Se algum dia me virem por aí e eu estiver parada na rua, com a cabeça enfiada na mala, à procura das chaves, isso só pode estar a acontecer por duas razões: ou estou mesmo a procurar as chaves ou estou a disfarçar o caso enquanto oiço alguma conversa inspiradora.
Ontem de manhã aconteceu a segunda versão.
- … ela já tinha noventa e seis anos mas até nunca foi de grandes doenças… - Dizia uma senhora de idade a outra.
- Pobrezinha. Vá lá que teve quem olhasse por ela, nós se calhar não teremos essa sorte… -
- É a vida… - Tornou a primeira.
E, de repente, a vozinha infantil do pirralho que as acompanhava, soou: - A vida é uma “cuz”! – Exclamou convicto.
Mas a coisa não se ficou por ali porque as senhoras foram prontas no apoio da afirmação.
- Pois, meu querido, e todos a carregamos desde que nascemos! –
- E ás vezes é bem pesada! – secundou a outra.
Nesse momento afastei-me. Já sabia que me tinham traumatizado por um bom tempo! Passei o resto do dia a repedir “uma cuz… a vida é uma cuz!” Não sei se fiquei mais escandalizada por ouvir um miúdo, que nem três anos devia ter, a proferir tal obscenidade ou por o terem apoiado com tão veemente convicção. Quem é que, no seu juízo perfeito, incute tal falácia num ser que devia ainda viver no paraíso sagrado da existência? Como é que pode corromper assim uma infância?
De tanto repetir que a vida é uma “cuz”, percebi que teria de escrever sobre o tema, para o exorcizar de mim.
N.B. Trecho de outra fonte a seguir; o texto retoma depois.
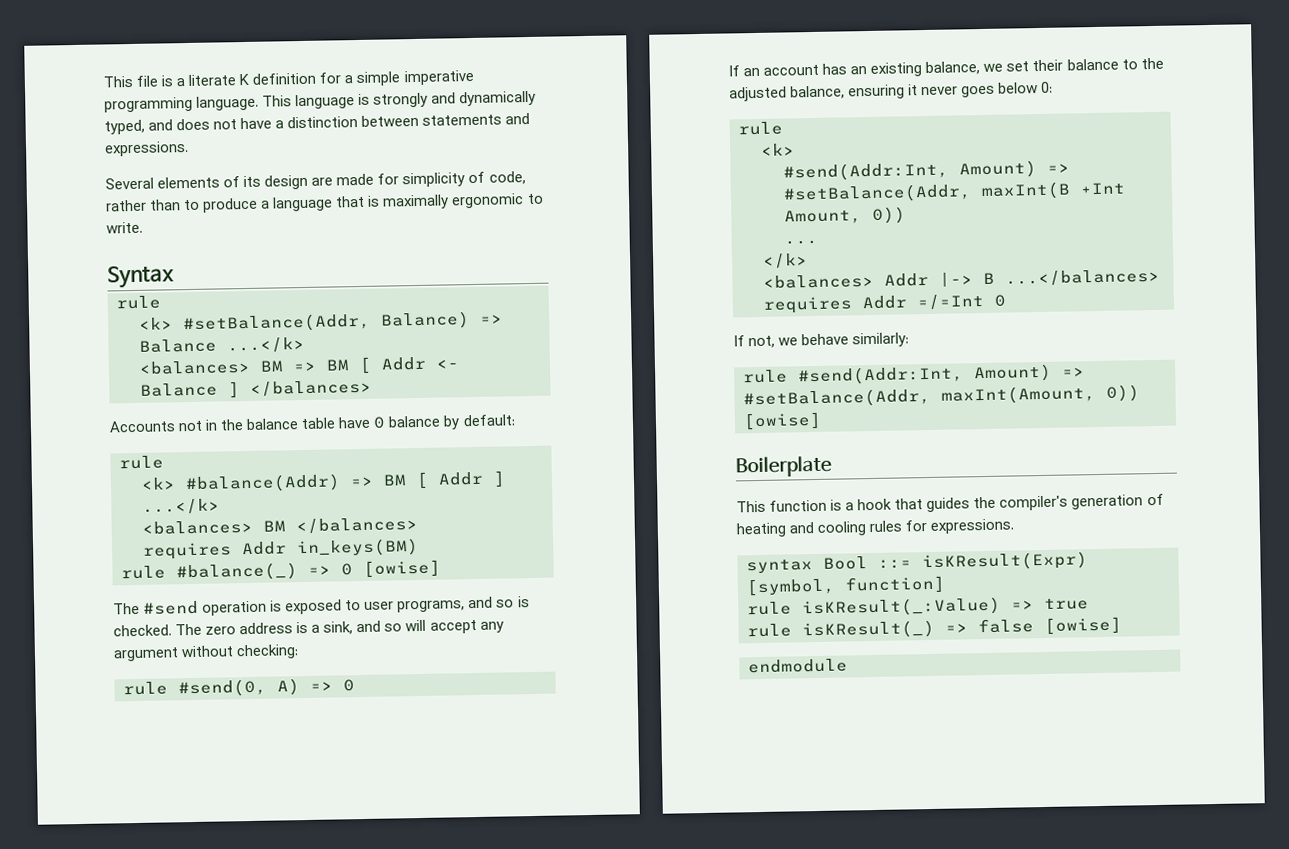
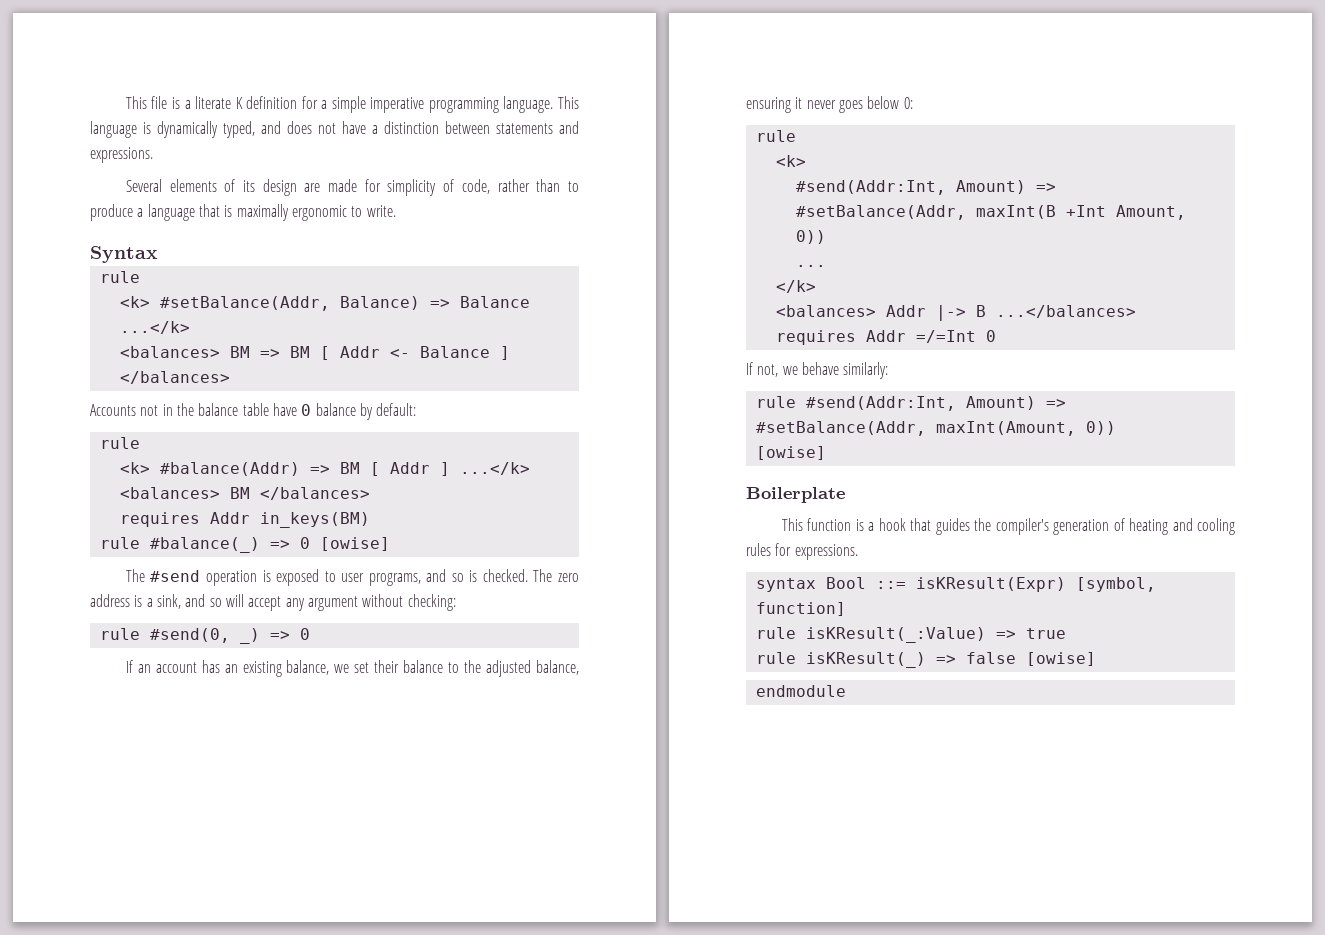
- This language is strongly and dynamically typed, and does not have a distinction between statements and expressions.
+ This language is dynamically typed, and does not have a distinction between statements and expressions.
- rule #send(0, A) => 0
+ rule #send(0, _) => 0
A vida é mesmo uma “cuz” ou somos nós que assim a vemos? Todos temos que carregar a tal pesada “cuz” ou podemos escolher fazer com que seja de esferovite ou transportá-la num atrelado? Se Jesus teve que enfrentar a “cuz” por nós, porque raios temos que a continuar a carregar?
O assunto é delicado, mas penso que se resolve com um golpe de perspetiva. Se olharmos para as dificuldades e dores das nossas vidas como uma cruz que estamos condenados a carregar, é nisso mesmo que se transformam. Mas se os virmos como uma fonte de oportunidades, fortalecimentos, aprendizagens e aperfeiçoamentos, as tais cruzes nada mais são que o complemento vitamínico da nossa sabedoria.
Uma coisa é certa ( e isto percebi-o esta manhã enquanto, com canções de rimas inventadas, fiz os meus filhos rirem à gargalhada todo o caminho para a escola) jamais a uma criança deve ser dito que a vida é uma “cuz”!